PROBLEM. Nothing but the lines from the one containing "TOP BICOLOR: 1 x 349.00 = 349.00 -> none" through the end of the material should be restated, and each exactly.

Top of MATERIAL FOR THIS EXERCISE

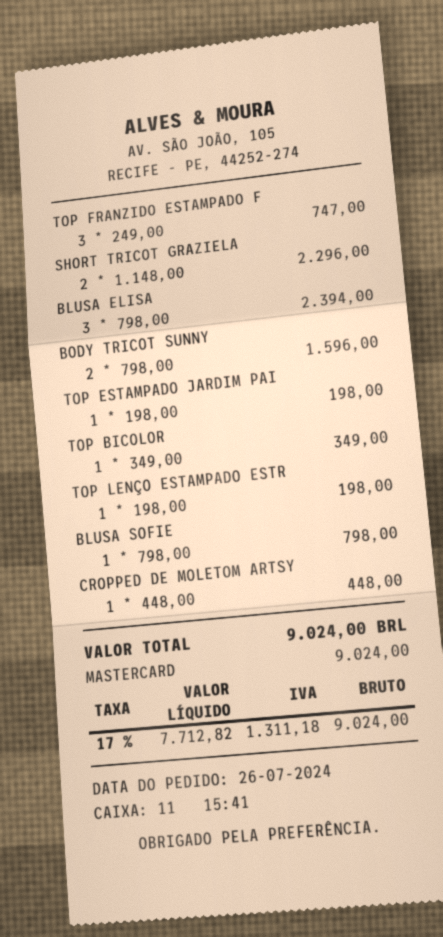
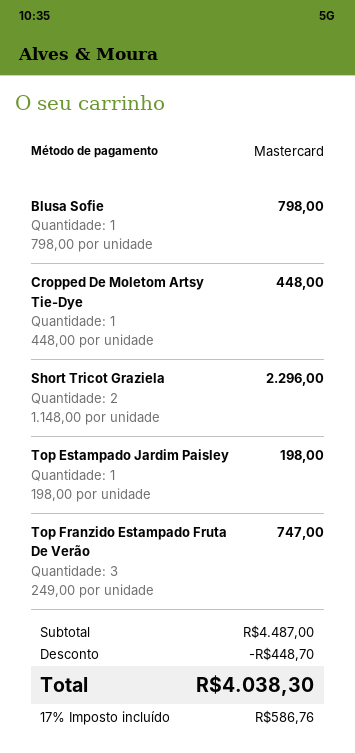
BLUSA ELISA: 3 x 798.00 = 2394.00 -> none
BODY TRICOT SUNNY: 2 x 798.00 = 1596.00 -> none
TOP BICOLOR: 1 x 349.00 = 349.00 -> none
TOP LENÇO ESTAMPADO ESTR: 1 x 198.00 = 198.00 -> none
discount: none -> 448.70
tax: 17% = 1311.18 -> 17% = 586.76
total: 9024.00 -> 4038.30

Bottom of MATERIAL FOR THIS EXERCISE

EXERCISE SOLUTION.
TOP BICOLOR: 1 x 349.00 = 349.00 -> none
TOP LENÇO ESTAMPADO ESTR: 1 x 198.00 = 198.00 -> none
discount: none -> 448.70
tax: 17% = 1311.18 -> 17% = 586.76
total: 9024.00 -> 4038.30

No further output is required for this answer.